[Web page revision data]
____________
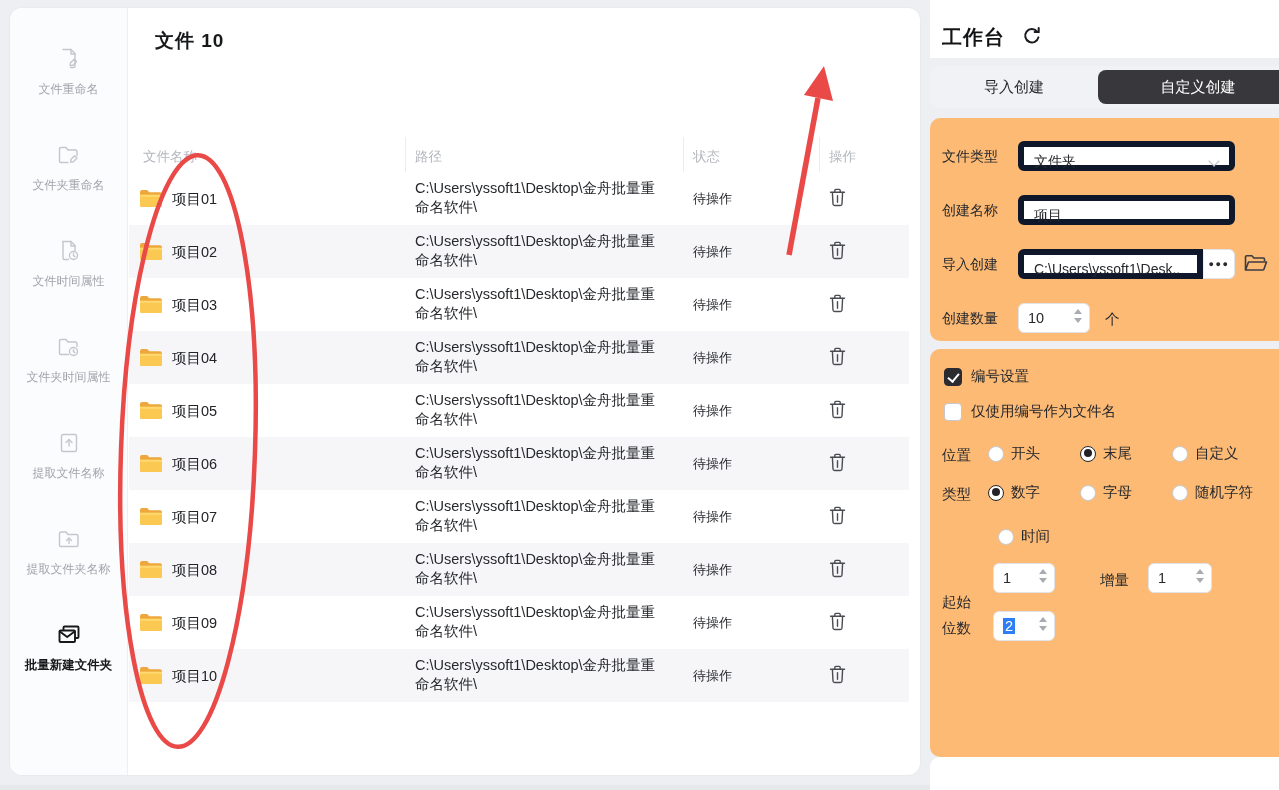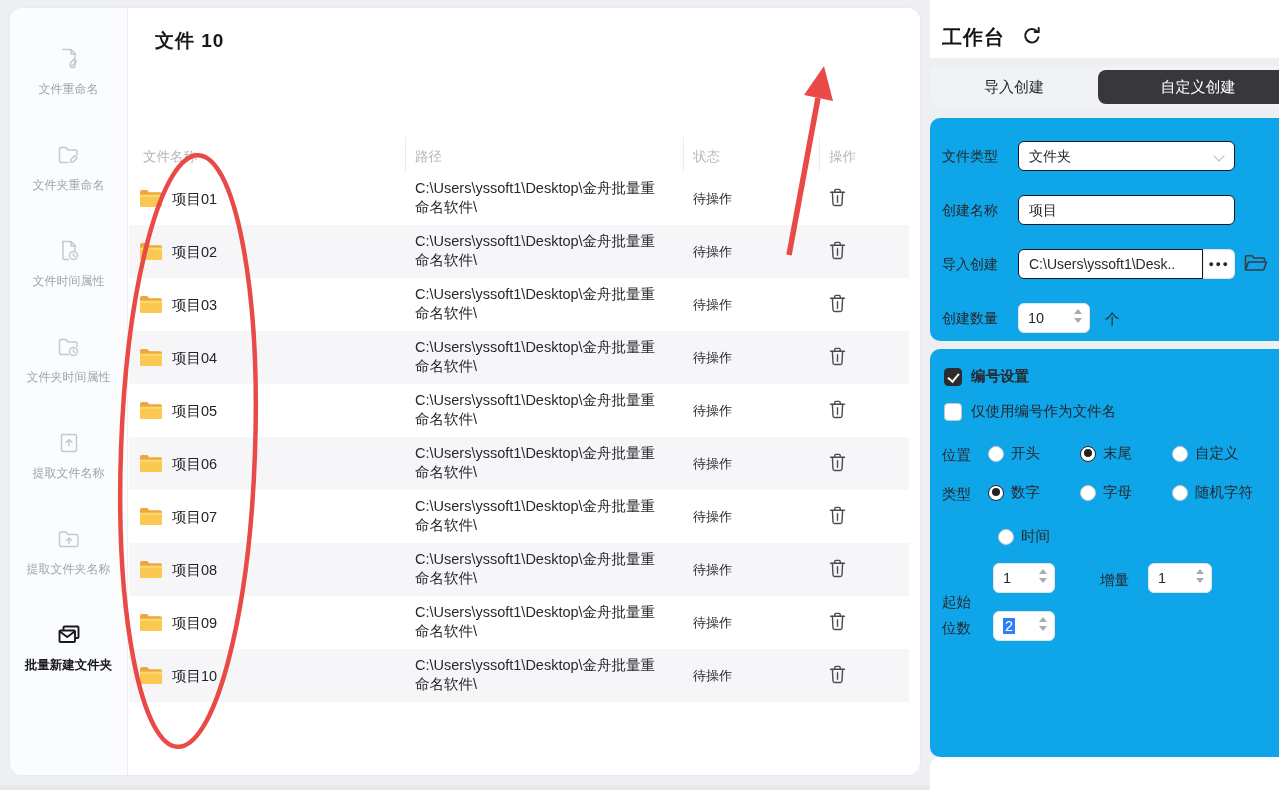--- a/index.html
+++ b/index.html
@@ -43,7 +43,7 @@
   .tab{position:absolute;text-align:center;font-size:15px;cursor:pointer;}
   .tab.inactive{left:0;top:0;width:168px;height:42px;line-height:42px;color:#26282c;}
   .tab.active{left:168px;top:4px;width:200px;height:34px;line-height:34px;color:#fff;background:#38383c;border-radius:8px;}
-  .wb-card{position:absolute;left:0;width:349px;background:#0ea5e9;border-radius:10px 0 0 10px;}
+  .wb-card{position:absolute;left:0;width:349px;background:#fdba74;border-radius:10px 0 0 10px;}
   .card1{top:118px;height:223px;}
   .card2{top:349px;height:408px;}
   .wb-bottom{position:absolute;left:0;top:757px;width:349px;height:33px;background:#fff;border-radius:10px 0 0 0;}

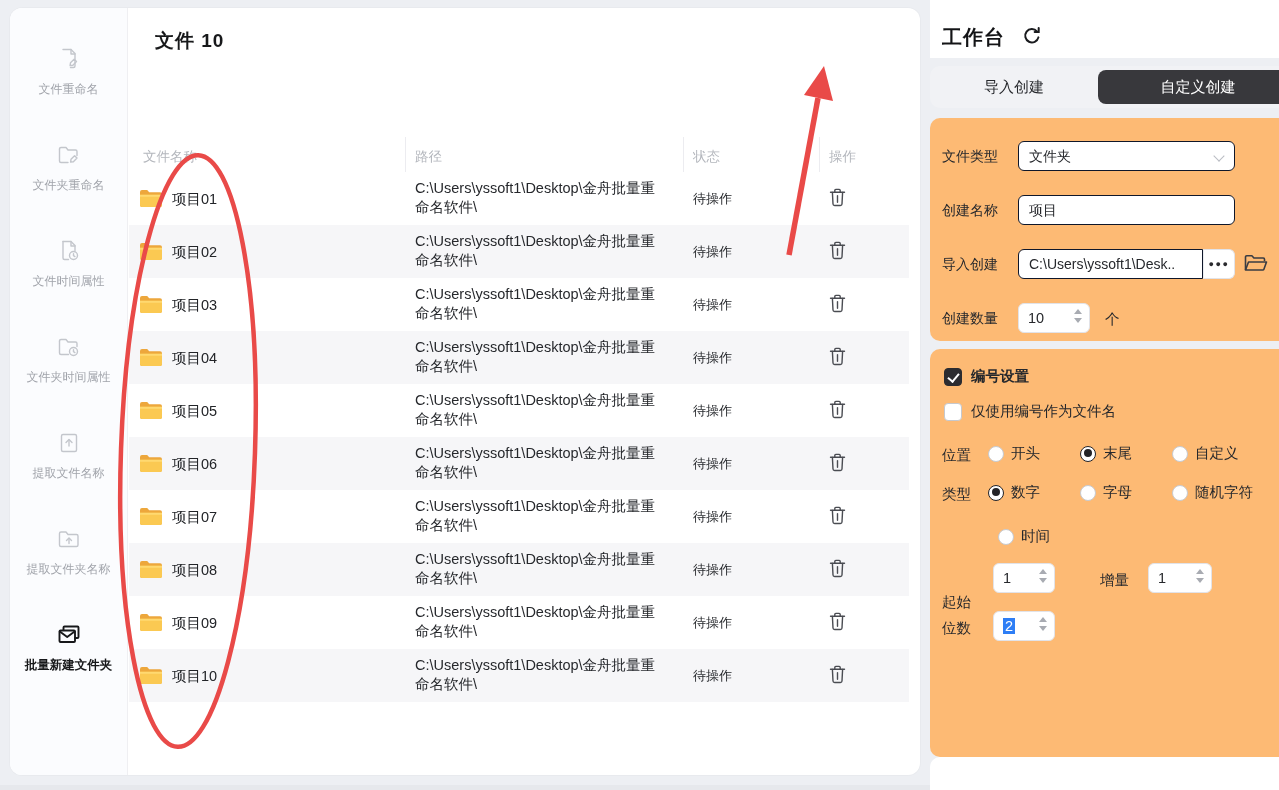--- a/index.html
+++ b/index.html
@@ -49,7 +49,7 @@
   .wb-bottom{position:absolute;left:0;top:757px;width:349px;height:33px;background:#fff;border-radius:10px 0 0 0;}
   .frow{position:absolute;left:0;width:349px;height:30px;}
   .flabel{position:absolute;left:12px;top:7px;font-size:14px;color:#26282c;}
-  .fbox{position:absolute;box-sizing:border-box;height:30px;border:1px solid #0f172a;border-radius:6px;background:#fff;font-size:14px;color:#26282c;}
+  .fbox{position:absolute;box-sizing:border-box;height:30px;border:6px solid #0f172a;border-radius:6px;background:#fff;font-size:14px;color:#26282c;}
   .fbox .val{position:absolute;left:10px;top:6px;white-space:nowrap;overflow:hidden;}
   .chev{position:absolute;right:11px;top:10px;width:7px;height:7px;border-right:1.5px solid #b9bcc3;border-bottom:1.5px solid #b9bcc3;transform:rotate(45deg);}
   .more-btn{position:absolute;left:273px;top:0;width:32px;height:30px;box-sizing:border-box;border:1px solid #e2e3e8;border-left:1px solid #eceef1;border-radius:0 6px 6px 0;background:#fff;font-size:9px;letter-spacing:1.5px;color:#2a2a2e;cursor:pointer;padding:0;}

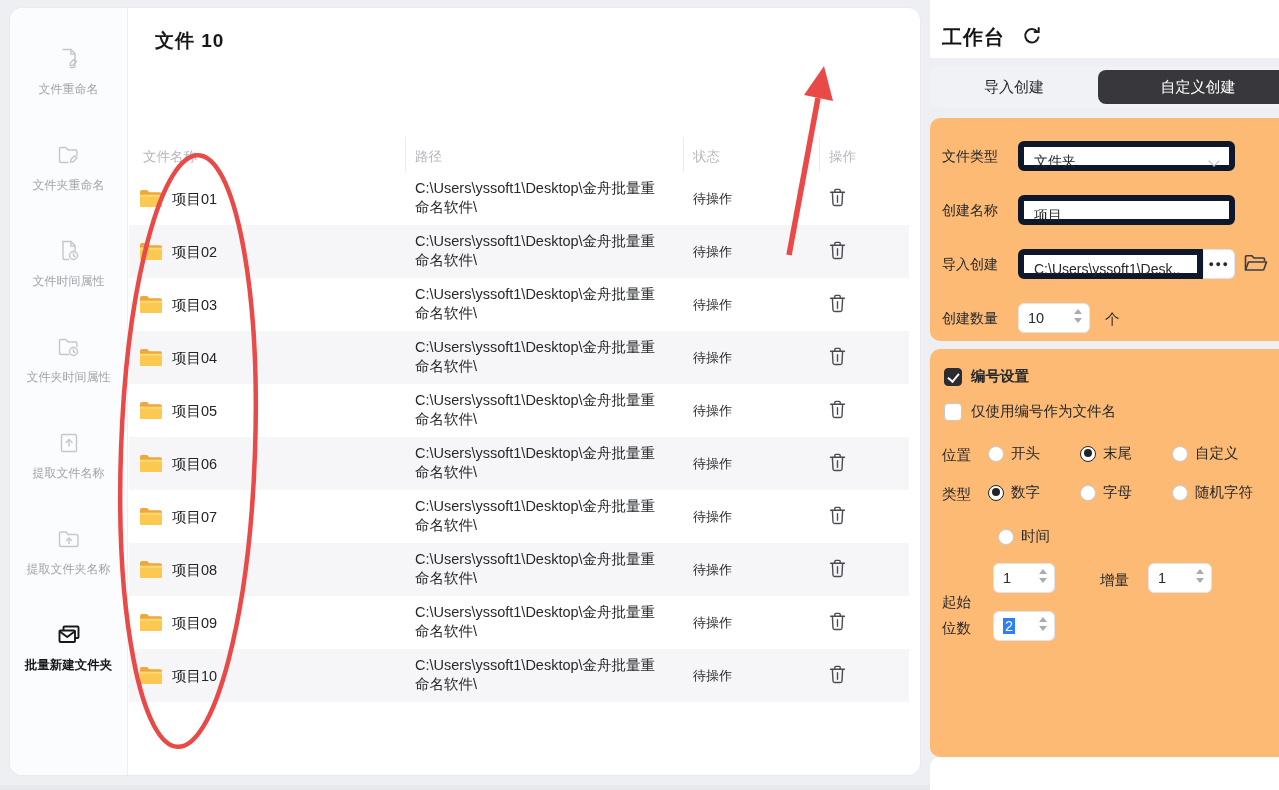--- a/index.html
+++ b/index.html
@@ -67,7 +67,7 @@
   .checkrow.checked .cbox{background:#2c2c30;border-color:#2c2c30;}
   .checkrow.checked .cbox::after{content:"";position:absolute;left:5px;top:2px;width:5px;height:9px;border-right:2px solid #fff;border-bottom:2px solid #fff;transform:rotate(40deg);}
   .clabel{font-size:14.5px;color:#26282c;}
-  .clabel.strong{font-weight:700;}
+  .clabel.strong{font-weight:400;}
   
   .rlabel{position:absolute;left:12px;font-size:14.5px;color:#26282c;}
   .ropts{position:absolute;left:58px;display:flex;flex-wrap:wrap;row-gap:25px;width:292px;}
____________
## Exercise objective
Restate word for word the lines from the line with "solid #b9bcc3;border-bottom:1.5px solid" to the last line of the records above, inclusive, and omit every picture.

## Exercise answer
   .chev{position:absolute;right:11px;top:10px;width:7px;height:7px;border-right:1.5px solid #b9bcc3;border-bottom:1.5px solid #b9bcc3;transform:rotate(45deg);}
   .more-btn{position:absolute;left:273px;top:0;width:32px;height:30px;box-sizing:border-box;border:1px solid #e2e3e8;border-left:1px solid #eceef1;border-radius:0 6px 6px 0;background:#fff;font-size:9px;letter-spacing:1.5px;color:#2a2a2e;cursor:pointer;padding:0;}

--- a/index.html
+++ b/index.html
@@ -67,7 +67,7 @@
   .checkrow.checked .cbox{background:#2c2c30;border-color:#2c2c30;}
   .checkrow.checked .cbox::after{content:"";position:absolute;left:5px;top:2px;width:5px;height:9px;border-right:2px solid #fff;border-bottom:2px solid #fff;transform:rotate(40deg);}
   .clabel{font-size:14.5px;color:#26282c;}
-  .clabel.strong{font-weight:700;}
+  .clabel.strong{font-weight:400;}
   
   .rlabel{position:absolute;left:12px;font-size:14.5px;color:#26282c;}
   .ropts{position:absolute;left:58px;display:flex;flex-wrap:wrap;row-gap:25px;width:292px;}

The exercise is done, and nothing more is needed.